Зимой 1918, в начале января, он набрался решимости и навестил ее родителей. Он сделал ей официальное предложение. Родителям понравилась искренность молодого врача. Они приняли его в своем доме довольно радушно. Вопрос о помолвке решили отложить до более благоприятного времени. Отец Ирмы, мелкий торговец, находился в смятении. Он не знал, бежать ли ему со всеми за границу или подстраиваться под новую власть.

– А вы, Андрей Николаевич, не собираетесь покинуть Россию? – аккуратно спрашивал его отец Ирмы.

– Если я когда-нибудь и уеду отсюда, то только на какой-нибудь теплый остров. Там и поселюсь вместе с Ирмой, – отшучивался Андрей. – А пока я здесь, в России. Ей нужны хорошие хирурги.

– Ну, что за легкомыслие в наше-то время! Какие теплые острова? Что за дичь? – сетовала ее мать, полная дама в летах. – Раз вы не намерены уезжать в Париж, вам надо бы подумать о более выгодной карьере и при новой власти. Будут же у них министерства по медицине. Вам, с вашей практикой, недурственно было бы получить портфель чиновника от медицины.

– Ну, что вы! – удивленно фыркал и посмеивался счастливый Кольцов. – Я практикующий хирург, и все крапивное, чиновничье семя мне противно до глубины души. Я привык спасать людей. И мой пост – это быть рядом с операционным столом.

Мать Ирмы пожимала плечами. Но Андрей, казалось, ничего не замечал. Рядом с ним сияли ее глаза. Глаза ненаглядной Ирмы. Она часто жеманилась, говорила невпопад. Глупо шутила. А когда он пытался ухватить ее за руку и увести в соседнюю комнату для короткого поцелуя, она отбивалась и делала страшные глаза – мол, ей стыдно перед родителями.

"Я понимаю", – тут же, безропотно, соглашался он и пылко целовал ее нежные ручки.

– Богиня! – исступленно шептал он. – Люблю, люблю безумно.

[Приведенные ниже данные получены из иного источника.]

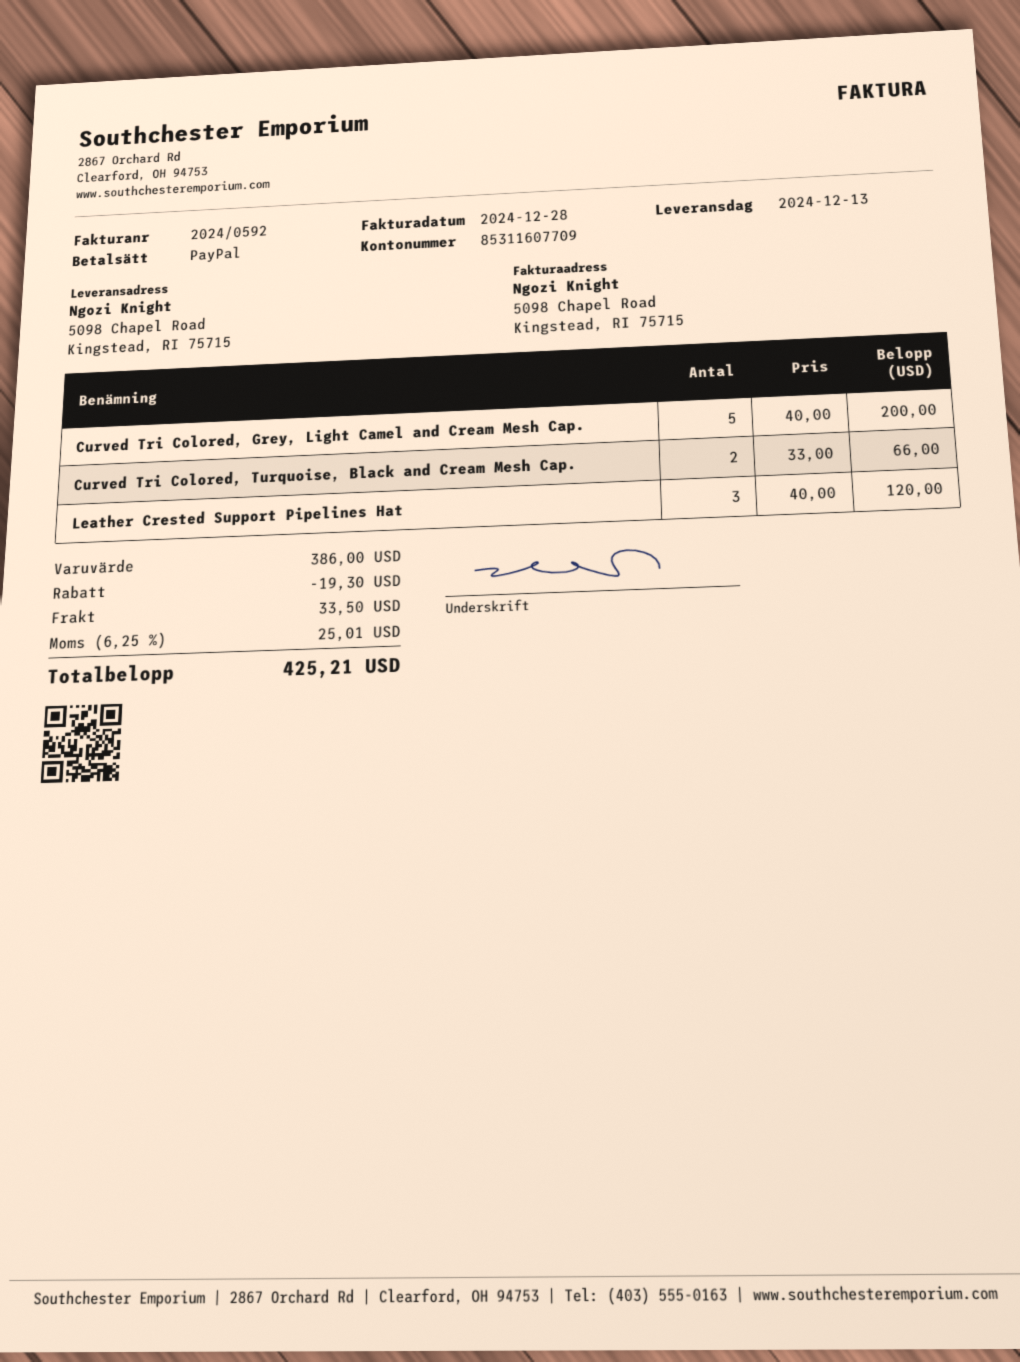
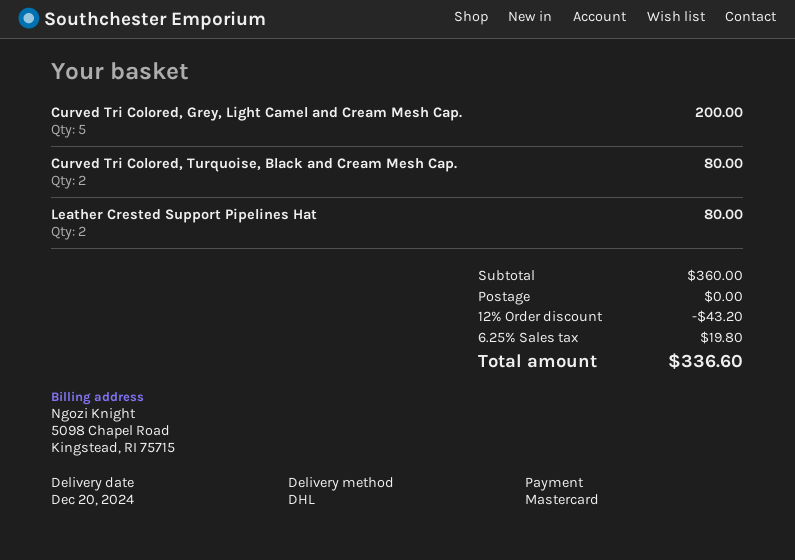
delivery date: 2024-12-13 -> 2024-12-20
payment method: PayPal -> Mastercard
Curved Tri Colored, Turquoise, Black and Cream Mesh Cap.: 2 for 66.00 -> 2 for 80.00
Leather Crested Support Pipelines Hat: 3 for 120.00 -> 2 for 80.00
subtotal: 386.00 -> 360.00
discount: 19.30 -> 43.20
shipping: 33.50 -> 0.00
tax: 6.25% = 25.01 -> 6.25% = 19.80
total: 425.21 -> 336.60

Она в ответ лишь хихикала, мило подергивая верхней губой.

Закончилось все это разом. В марте 1918 к нему прямо в госпиталь приехал Белозеров Владимир и сказал, что их общая знакомая, девица Ирма К. выходит замуж за военного комиссара при главнокомандующем армиями одного из фронтов. И что комиссар этот имеет большие связи в большевистской верхушке, и ему при новой власти светит высокая партийная карьера. Кольцов слушал товарища и не верил своим ушам.

– Володя, что ты такое говоришь? Ты, верно, что-то напутал? – глупо улыбаясь, возражал Андрей. – Этого не может быть. У нас скоро помолвка. Я был у них в январе. Родители нас почти благословили. Вот только дождемся, как закончится вся эта кутерьма.

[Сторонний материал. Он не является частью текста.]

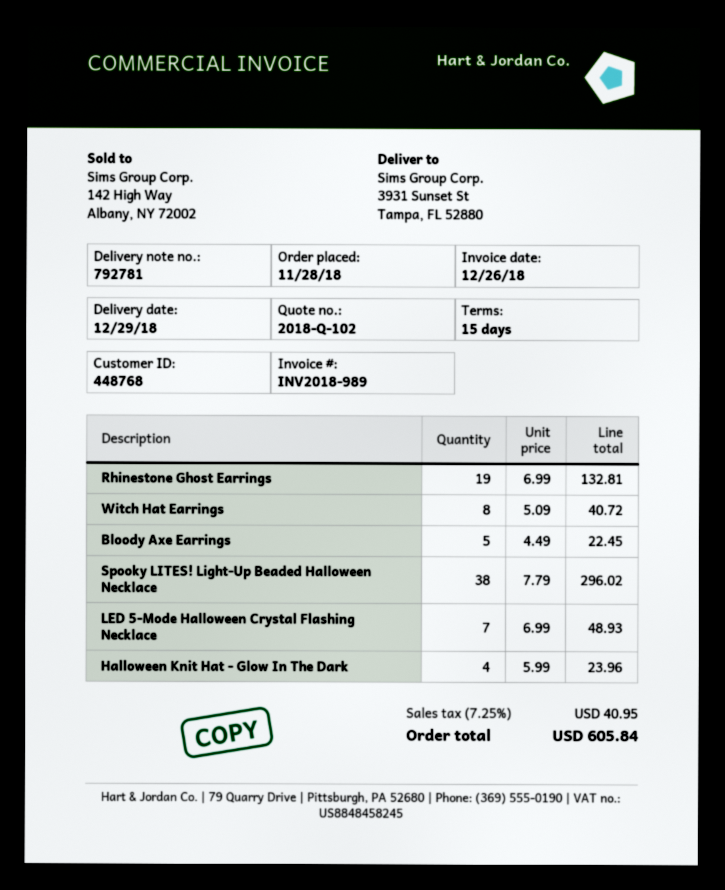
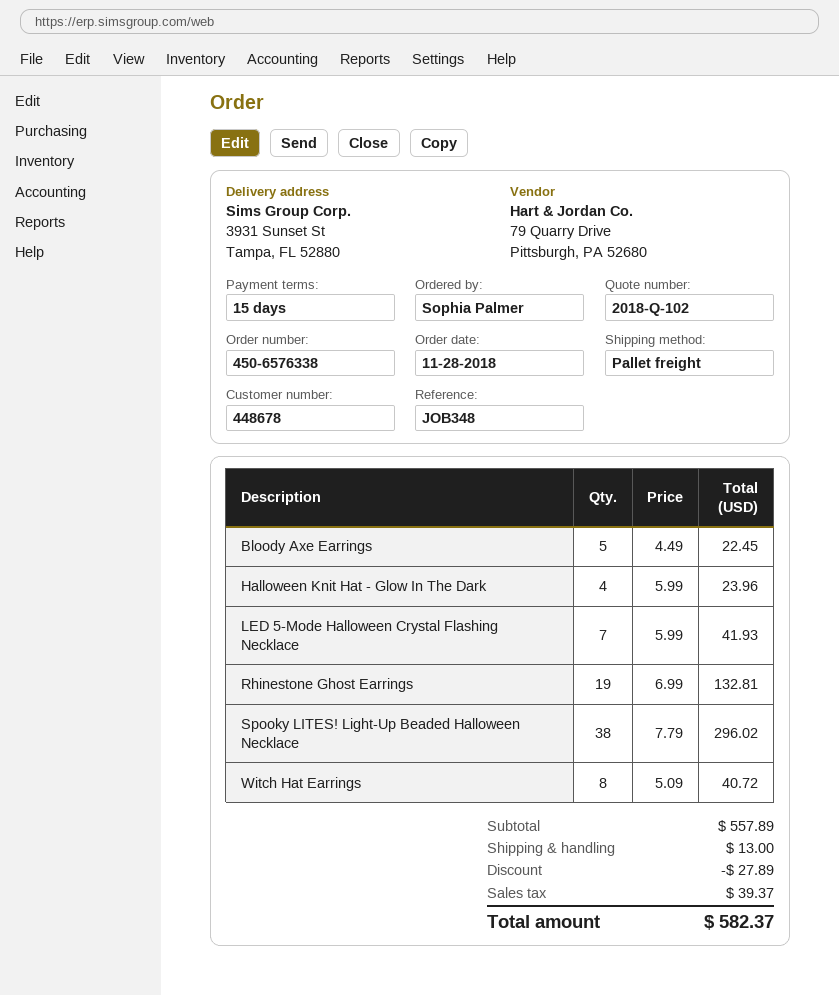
customer number: 448768 -> 448678
LED 5-Mode Halloween Crystal Flashing Necklace: 7 x 6.99 = 48.93 -> 7 x 5.99 = 41.93
discount: none -> 27.89
shipping: none -> 13.00
tax: 40.95 -> 39.37
total: 605.84 -> 582.37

– Андрей, то, что ты называешь кутерьмой, называется иначе. Это – революция. И закончится все это не скоро. Если вообще закончится. Но это еще не все, – Илья с тоской посмотрел в синие глаза товарища. – Крепись друг… Ирма уже с месяц как переехала в дом комиссара, что на Арбате. Говорят, что скоро их распишут.

– Этого не может быть, – шептал Кольцов, продолжая нелепо улыбаться. – Я ведь люблю ее.

– Андрей, откуда в наше время и столько романтизма? Я видел декрет об «обобществлении жен». Именно так и надо подходить теперь к интимным отношениям. Встретились, переспали и разбежались.

– Что за бред? Какое еще «обобществление жен»?

– А такое. Новая власть так распорядилась. Все бабы теперь по новому декрету большевиков – общие. Выбирай любую и веди в койку.[9]

Андрей аж задохнулся от омерзения.

– И, кстати сказать, твоя "богиня" еще до комиссара путалась с несколькими. Спала за деньги и подарки. И в нашей Кашире, с тем же толстым директором гимназии. И им не побрезговала. Он хлопотал о ее карьере и давал ей деньги.